I'm breaking my rule about commenting on a recipe I altered on my first try to say that I just happened to have roasted off a head of cabbage right before I saw this recipe (cut the head into eighths, sheet pan, olive oil, salt, 450F, flip once) so I used that instead of raw cabbage, and I love the result. The cabbage was well caramelized, and it added a lovely flavor to the soup. I might have also been a little heavy-handed with the gruyère because when I am ever not?

I found it to be very tasty - after adding quite a bit of salt and some thyme and a tiny bit of red pepper flakes for my taste. If you like pepper, a lot of fresh ground pepper definitely adds a nice touch. I didn't mind the milk and the cheese - I even used whole milk. If you like cabbage as a veggie, it's a good soup.

Was mistakenly out of potato so I used a sweet potato, and I don't do "low-fat", so I used proper cream, and added winter savory instead of chives. Outstanding.

This was delicious! However, the recipe's quantity of liquid sounds like too much. I used one container of chicken broth, which was plenty. I then pureed the soup, added the cheese, and just a touch of cream. Maybe 1/3 cup. No milk at all. I also added garlic. Oh! being as it is St. Patrick's Day, the store was out of cabbage. So I got a package of shredded coleslaw mix, with cabbage and carrots. It was 14 oz and the perfect amount. No chopping, either!

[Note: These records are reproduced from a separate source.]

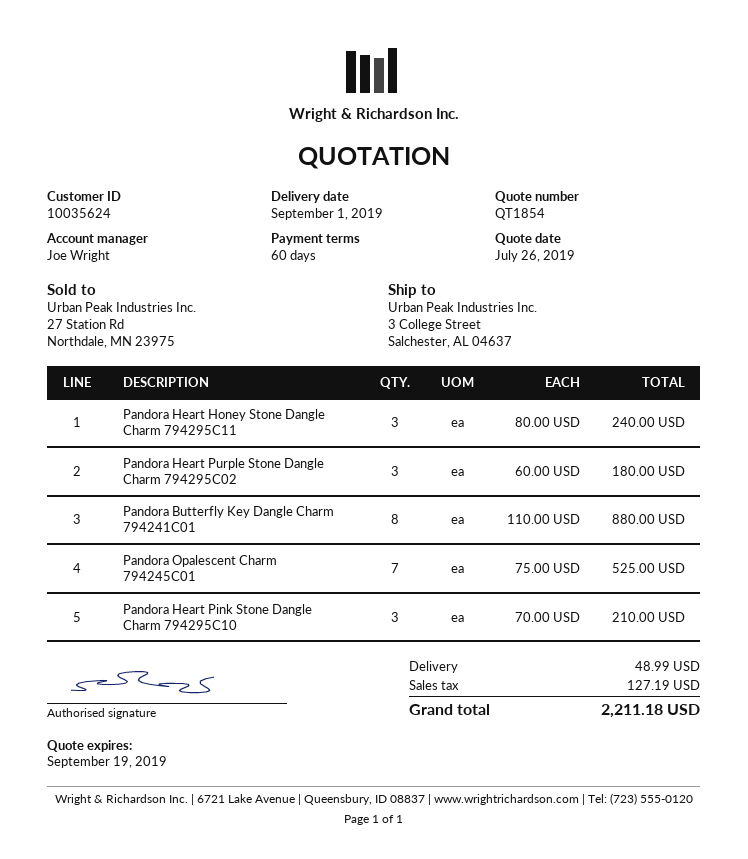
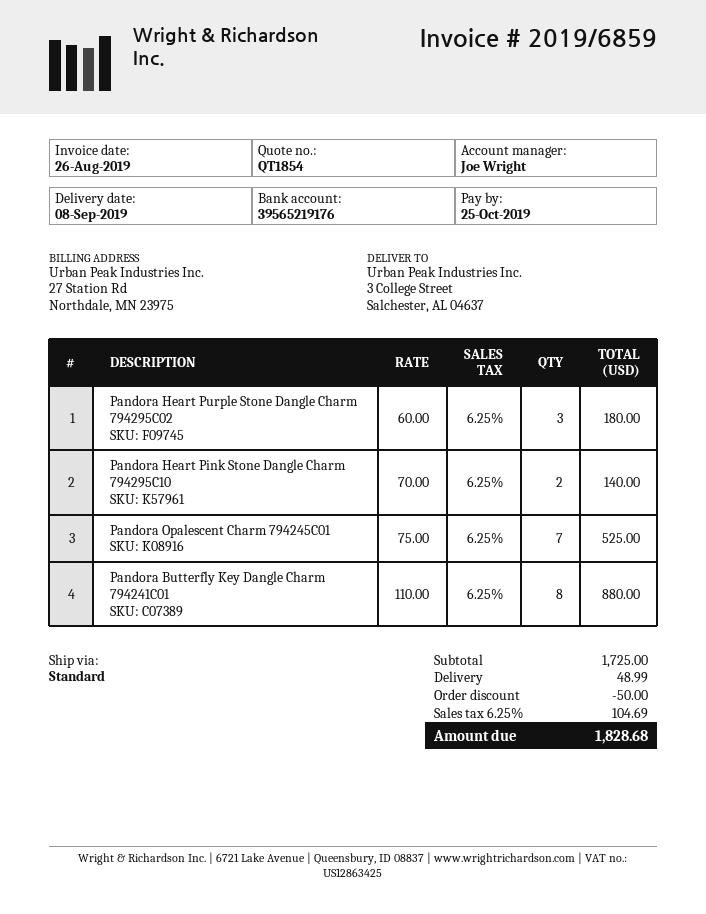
delivery date: 2019-09-01 -> 2019-09-08
Pandora Heart Honey Stone Dangle Charm 794295C11: 3 x 80.00 = 240.00 -> none
Pandora Heart Pink Stone Dangle Charm 794295C10: 3 x 70.00 = 210.00 -> 2 x 70.00 = 140.00
discount: none -> 50.00
tax: 127.19 -> 104.69
total: 2211.18 -> 1828.68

No, it's what's lurking in the back of your fridge because of course you save all the rinds from the pieces of Parmesan you buy rather than being wasteful and throwing them out...

We really enjoyed this soup, which takes some very simple ingredients and quickly makes a lovely meal for a cold day. We did follow the advice of another reviewer, and added some thyme and a bit of cayenne. Otherwise, followed the recipe as written with excellent success.

Yes, this is comfort food and will definitely make again. Delicious! Combined suggestions from several prior comments: caramelized the onions, used 4 rather than 5 cups of broth, increased the cabbage to 1 lb., added thyme, and substituted 1 cup of half-and-half in place of the 2 cups of milk.

I made it with smoked cheddar cheese. Awesome.

I added some diced pancetta bits that I had on hand--delicious!

way too much milk!

Based on the comments, I added some more ingredients: carrots, red pepper flakes, herbs, chipotle powder, a little vinegar, a little soy sauce, and a few cloves of crushed garlic. I pureed the soup and the parmesan rind along with it. Do what I did and you'll be a VERY satisfied diner.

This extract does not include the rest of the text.